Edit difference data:
--------------------------------
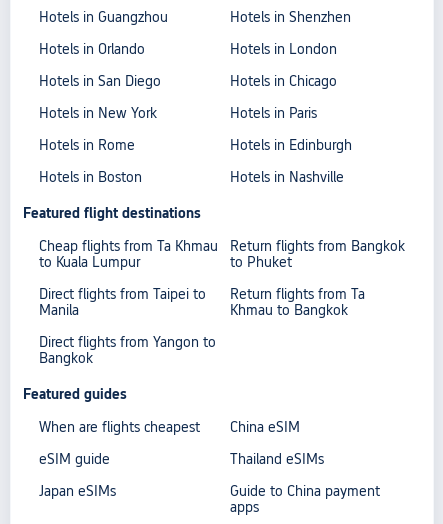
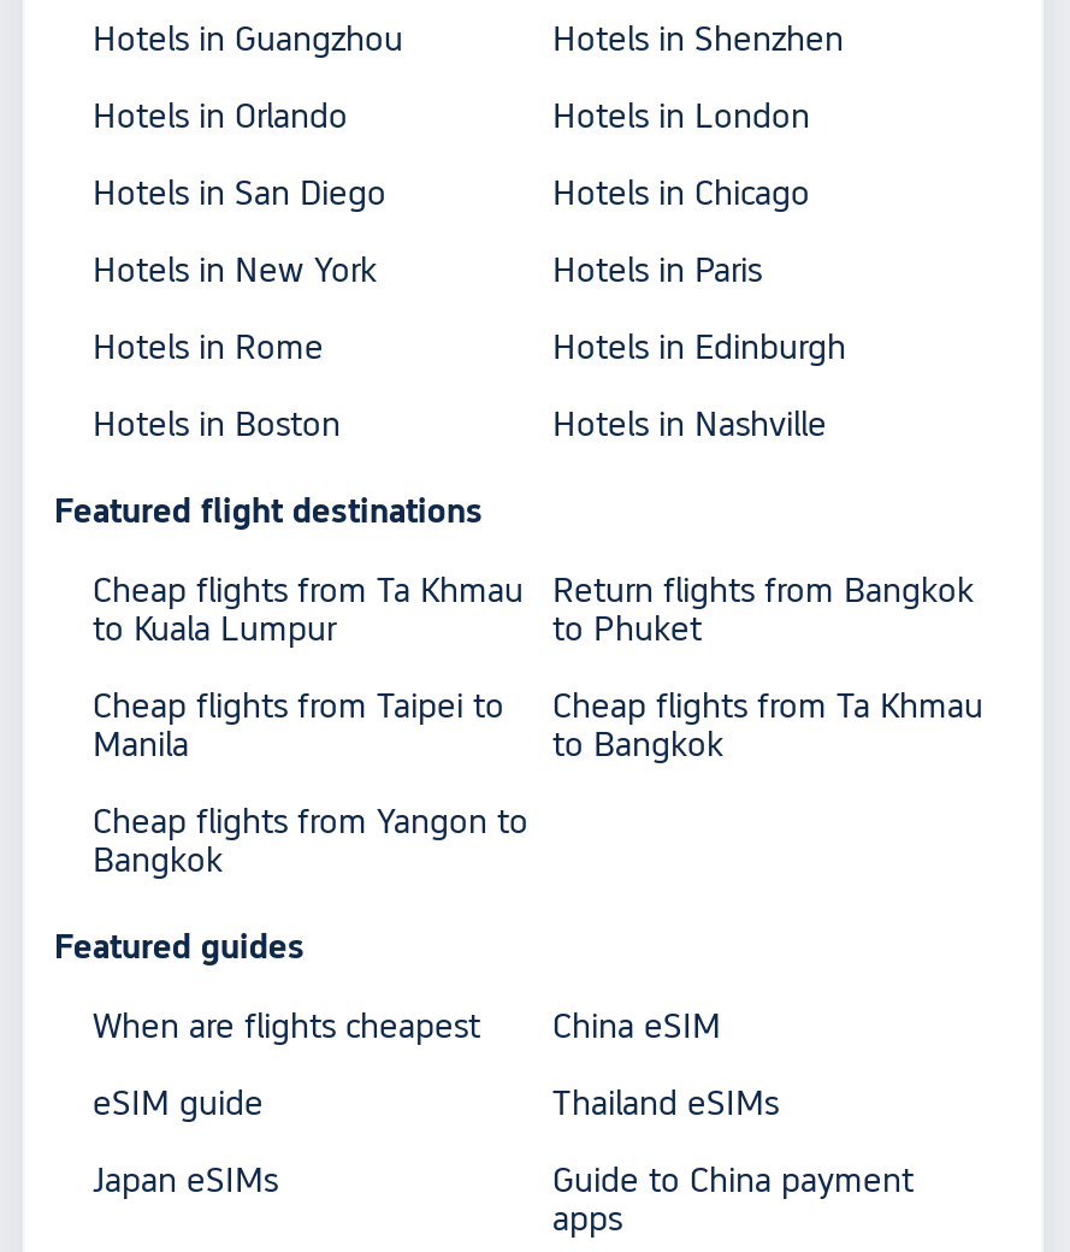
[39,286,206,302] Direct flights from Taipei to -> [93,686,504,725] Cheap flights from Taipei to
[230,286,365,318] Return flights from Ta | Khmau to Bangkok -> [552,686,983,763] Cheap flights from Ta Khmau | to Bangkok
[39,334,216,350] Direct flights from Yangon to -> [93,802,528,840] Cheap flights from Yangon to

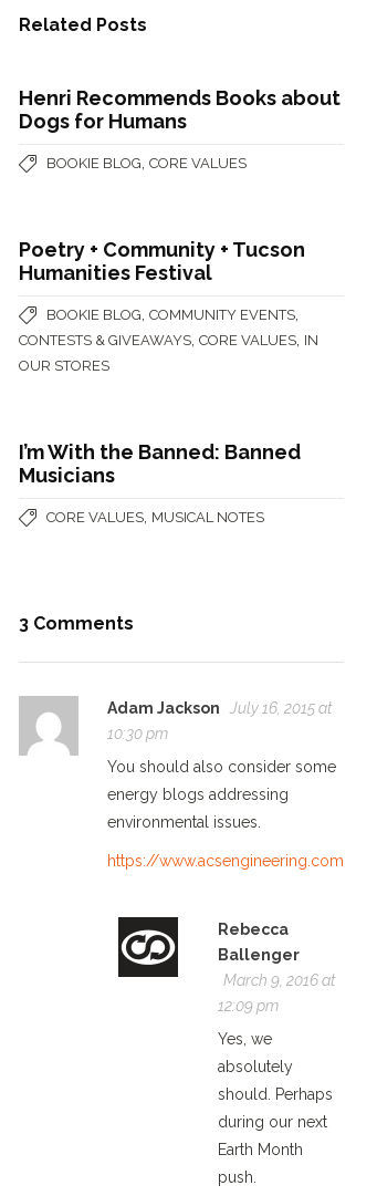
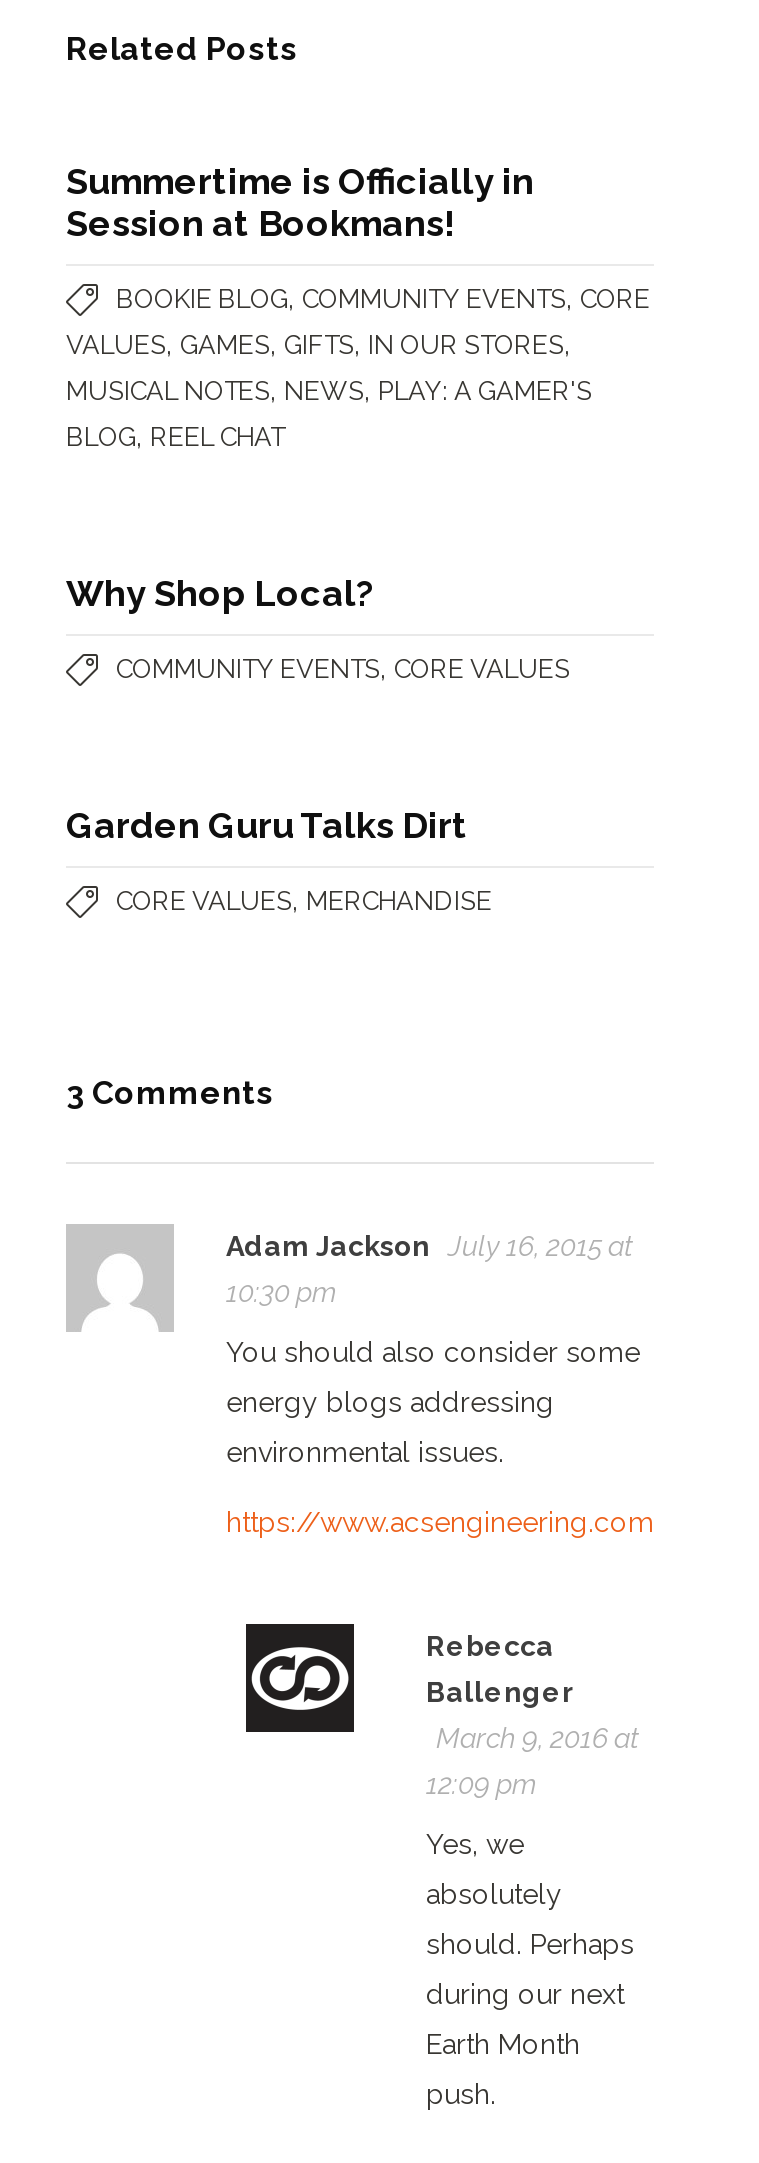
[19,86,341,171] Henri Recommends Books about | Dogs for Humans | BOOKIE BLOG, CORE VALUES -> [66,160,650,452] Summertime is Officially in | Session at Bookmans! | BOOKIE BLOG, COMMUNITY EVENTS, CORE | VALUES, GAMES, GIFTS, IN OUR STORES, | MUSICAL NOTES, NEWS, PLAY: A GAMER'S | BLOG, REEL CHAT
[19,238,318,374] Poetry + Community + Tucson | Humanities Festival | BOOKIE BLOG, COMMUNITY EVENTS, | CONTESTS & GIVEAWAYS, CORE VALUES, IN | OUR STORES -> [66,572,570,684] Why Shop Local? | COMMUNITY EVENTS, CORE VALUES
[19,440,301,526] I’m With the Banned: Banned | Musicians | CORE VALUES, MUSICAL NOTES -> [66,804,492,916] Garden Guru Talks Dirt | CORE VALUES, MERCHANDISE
--------------------------------
DIRECTIONS FOR THIS TASK:
Leave out any pictures and return exactly the lines from the beginning of the data through the line with "[39,334,216,350] Direct flights", inclusive.

THE ANSWER:
[39,286,206,302] Direct flights from Taipei to -> [93,686,504,725] Cheap flights from Taipei to
[230,286,365,318] Return flights from Ta | Khmau to Bangkok -> [552,686,983,763] Cheap flights from Ta Khmau | to Bangkok
[39,334,216,350] Direct flights from Yangon to -> [93,802,528,840] Cheap flights from Yangon to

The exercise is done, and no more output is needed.